Comments on: Why I Cryptographically Sign My Email

By: Ricky

Ricky — Thu, 16 Feb 2012 15:20:35 +0000

The organization should be charged for harassment.

By: Ricardo N Feliciano

Ricardo N Feliciano — Wed, 15 Feb 2012 00:54:06 +0000

Although I don’t think ecrypted emails are really neccessary, I do agree it’s something that can’t hurt either, and can help in the future.

More important then proving you didn’t send something, I feel is the ability to verify that the person who send you an email is who they say they are.

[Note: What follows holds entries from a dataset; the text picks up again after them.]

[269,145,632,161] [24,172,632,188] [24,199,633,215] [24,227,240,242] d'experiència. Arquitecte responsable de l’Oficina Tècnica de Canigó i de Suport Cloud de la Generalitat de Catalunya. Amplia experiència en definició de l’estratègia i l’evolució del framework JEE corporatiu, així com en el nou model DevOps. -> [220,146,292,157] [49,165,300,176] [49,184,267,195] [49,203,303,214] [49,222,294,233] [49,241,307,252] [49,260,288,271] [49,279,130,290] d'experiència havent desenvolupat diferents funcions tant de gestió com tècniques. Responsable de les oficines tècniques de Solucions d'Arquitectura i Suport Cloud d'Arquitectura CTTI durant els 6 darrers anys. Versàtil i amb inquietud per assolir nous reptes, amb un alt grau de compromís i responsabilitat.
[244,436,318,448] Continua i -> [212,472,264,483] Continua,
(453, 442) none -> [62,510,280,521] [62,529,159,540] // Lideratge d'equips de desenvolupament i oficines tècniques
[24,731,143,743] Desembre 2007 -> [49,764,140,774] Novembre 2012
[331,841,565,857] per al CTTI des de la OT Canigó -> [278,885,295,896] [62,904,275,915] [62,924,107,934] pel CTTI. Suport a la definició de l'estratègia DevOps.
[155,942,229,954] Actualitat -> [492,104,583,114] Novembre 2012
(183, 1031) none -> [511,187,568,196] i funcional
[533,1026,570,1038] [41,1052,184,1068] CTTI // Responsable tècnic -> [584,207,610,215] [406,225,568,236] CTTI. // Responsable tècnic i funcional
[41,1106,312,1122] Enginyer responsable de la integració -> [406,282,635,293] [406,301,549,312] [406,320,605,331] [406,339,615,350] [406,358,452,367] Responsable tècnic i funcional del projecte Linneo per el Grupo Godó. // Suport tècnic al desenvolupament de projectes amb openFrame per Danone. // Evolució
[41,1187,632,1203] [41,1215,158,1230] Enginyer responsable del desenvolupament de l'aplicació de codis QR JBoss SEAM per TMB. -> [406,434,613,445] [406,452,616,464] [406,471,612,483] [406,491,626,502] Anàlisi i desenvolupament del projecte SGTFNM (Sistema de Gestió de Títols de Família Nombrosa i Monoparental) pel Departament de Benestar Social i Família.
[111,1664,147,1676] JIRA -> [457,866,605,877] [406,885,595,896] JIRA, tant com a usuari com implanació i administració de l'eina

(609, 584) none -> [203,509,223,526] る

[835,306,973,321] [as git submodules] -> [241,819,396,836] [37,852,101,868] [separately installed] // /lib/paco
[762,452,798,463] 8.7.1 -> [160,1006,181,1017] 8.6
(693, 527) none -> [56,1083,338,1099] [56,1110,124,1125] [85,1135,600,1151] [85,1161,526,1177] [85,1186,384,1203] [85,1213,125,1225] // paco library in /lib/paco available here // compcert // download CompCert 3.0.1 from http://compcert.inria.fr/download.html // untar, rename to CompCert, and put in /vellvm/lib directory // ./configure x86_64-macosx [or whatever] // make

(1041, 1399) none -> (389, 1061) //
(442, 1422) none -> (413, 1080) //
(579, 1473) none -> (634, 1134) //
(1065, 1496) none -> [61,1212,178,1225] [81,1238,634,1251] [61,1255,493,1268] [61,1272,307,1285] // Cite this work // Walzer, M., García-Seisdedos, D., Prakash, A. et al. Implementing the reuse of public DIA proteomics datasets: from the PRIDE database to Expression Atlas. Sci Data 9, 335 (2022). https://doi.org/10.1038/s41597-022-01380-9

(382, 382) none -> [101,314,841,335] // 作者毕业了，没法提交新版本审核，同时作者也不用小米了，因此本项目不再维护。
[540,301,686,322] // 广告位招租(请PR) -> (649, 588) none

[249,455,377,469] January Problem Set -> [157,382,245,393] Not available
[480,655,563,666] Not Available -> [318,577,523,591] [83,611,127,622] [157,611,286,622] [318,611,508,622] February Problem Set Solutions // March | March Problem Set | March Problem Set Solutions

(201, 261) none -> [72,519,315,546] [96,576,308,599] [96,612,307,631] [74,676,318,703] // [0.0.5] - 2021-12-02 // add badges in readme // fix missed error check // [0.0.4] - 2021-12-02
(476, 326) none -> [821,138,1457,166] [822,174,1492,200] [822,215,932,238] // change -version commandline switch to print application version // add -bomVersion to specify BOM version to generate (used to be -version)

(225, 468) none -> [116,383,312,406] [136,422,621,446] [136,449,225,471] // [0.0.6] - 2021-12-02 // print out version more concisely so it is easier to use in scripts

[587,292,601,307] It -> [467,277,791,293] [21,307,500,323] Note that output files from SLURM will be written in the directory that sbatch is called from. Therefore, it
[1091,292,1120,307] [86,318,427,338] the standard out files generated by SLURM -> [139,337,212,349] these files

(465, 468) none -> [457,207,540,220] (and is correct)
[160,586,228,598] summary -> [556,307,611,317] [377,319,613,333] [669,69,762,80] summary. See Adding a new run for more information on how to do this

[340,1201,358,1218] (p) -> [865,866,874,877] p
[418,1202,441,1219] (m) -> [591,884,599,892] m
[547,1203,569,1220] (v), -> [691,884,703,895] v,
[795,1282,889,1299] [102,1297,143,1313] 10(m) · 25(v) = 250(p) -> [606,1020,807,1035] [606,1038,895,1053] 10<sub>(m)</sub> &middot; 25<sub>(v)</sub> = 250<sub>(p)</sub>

My issue, half the emails I send are from my Android phone. Any suggestions on sending encrypted emails on an Android device?

By: Aaron Toponce

Aaron Toponce — Tue, 14 Feb 2012 17:00:03 +0000

spindritf- For the 15 minutes it took me to setup my key and then configure my mail client, is hardly a claim to not use the software, because of a “1 in a million” threat. If we all followed that philosophy, then we wouldn’t have best case security practices for software or hardware in general.

nemoinis- Sure, you can remove the signature after I send the mail, but my Sent folder will still retain the unadulterated copy. The signature contains a date timestamp when it was applied to the message. I can show, beyond a shadow of a doubt, that I signed the message that claims to not have a signature. Further, the point of the archive is not to prove anything. The point is to create reasonable doubt. The burden of proof is on the accuser. Innocent, until proven guilty, not the other way around.

By: nemoinis

nemoinis — Tue, 14 Feb 2012 16:33:49 +0000

Your reasoning, that signing your emails will clear you of suspicion on any non-signed email, is flawed.
One could make the argument that you could send a hurtful unsigned email, then point to your signing record as a sign of innocence.
Signing is useful to protect the content of your email against later alteration (where a recipient would edit the email to suit their purpose), nothing more. Even then, the recipient could remove all traces of signing in the email, and then it would be your word against theirs, again.

By: spindritf

spindritf — Tue, 14 Feb 2012 14:58:15 +0000

A one-in-a-million event is not really a very compelling reason to change one’s mailing habits. Especially since the company surely employs some authorization on their mail servers and will not be fooled by forged headers.